Pour forger cette épée, il fallait de la chaleur… et une forge de lave découlant de la montagne dans cette cuvette de glace nous semblait bien correspondre. La pochette à été réalisée par Yannick Bonjour, avec qui nous avions déjà collaborer pour notre premier album « Defenders Of Metal ». Pour ce nouvel album, nous lui avons demander de s’inspirer des paroles et de nous proposer un projet de pochette. L’idée de ce géant mythique forgeant l’épée gelée est apparue et l’idée nous a tout de suite séduite. Il en a été de même pour les illustrations du livret pour les chansons Blessing Way, Lelawala, Crush The Shadow To Reborn et The Alpine Steel.
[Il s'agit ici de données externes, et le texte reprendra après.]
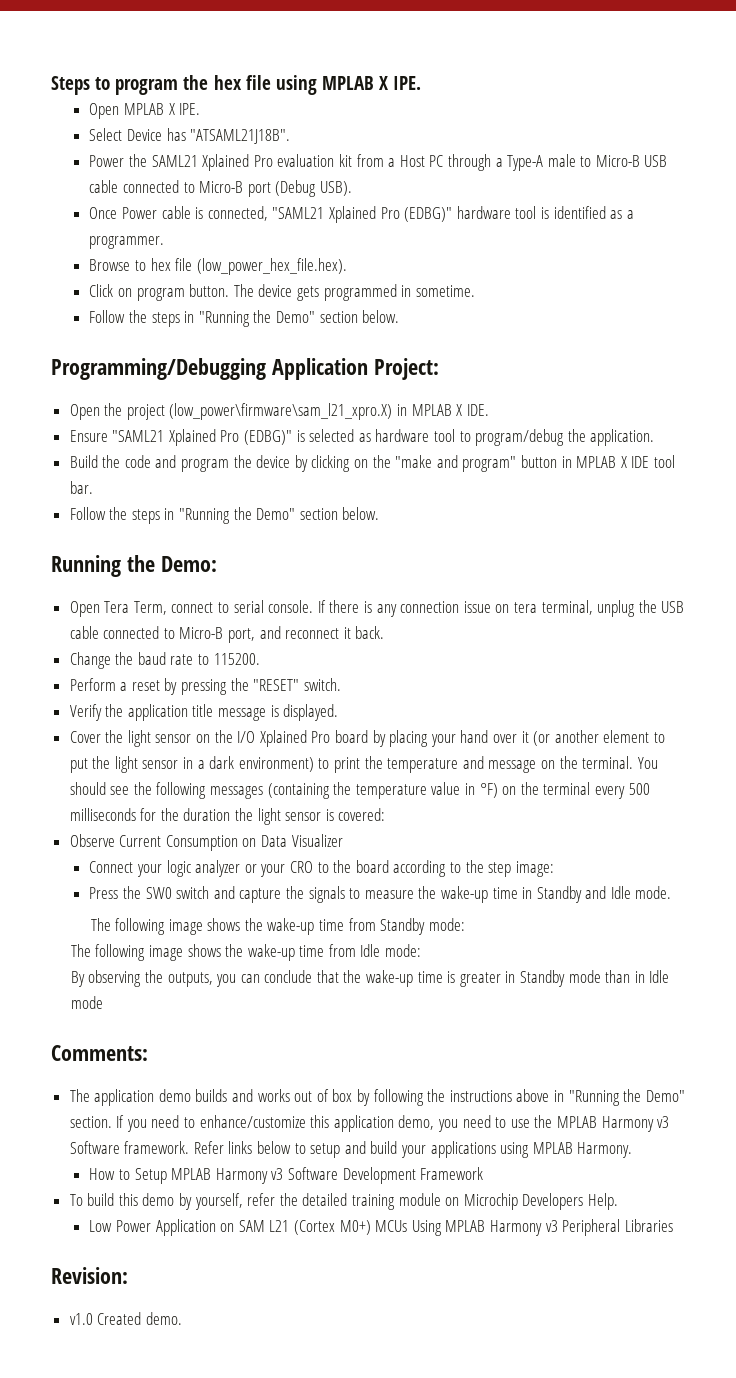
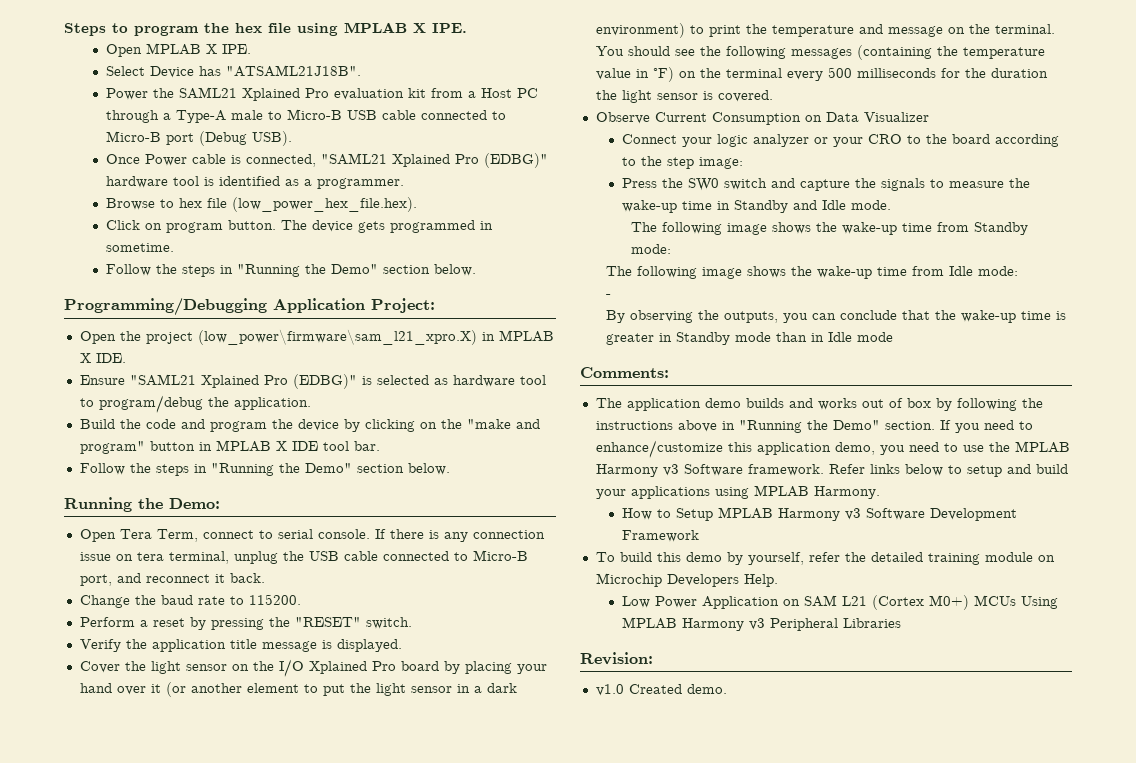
- You should see the following messages (containing the temperature value in °F) on the terminal every 500 milliseconds for the duration the light sensor is covered:
+ You should see the following messages (containing the temperature value in °F) on the terminal every 500 milliseconds for the duration the light sensor is covered.
+ -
Pour finir, quels sont vos projets pour l’avenir ? De quoi avez-vous envie pour la suite de votre groupe ?

J’espère que cet album attirera l’attention des amateurs de heavy metal -et de metal en tout genre – et qu’il nous permette de nous faire une place dans le heavy metal undergournd. Nous nous réjouissons de présenter ce nouvel album « Frozen Sword » au public lors de nos prochains concerts, il correspond bien à l’image du groupe. Petite information au passage, nous travaillons actuellement sur une version LP de nos deux premiers albums « Defenders Of Metal » et « Frozen Sword » qui devrait voir le jour en 2017.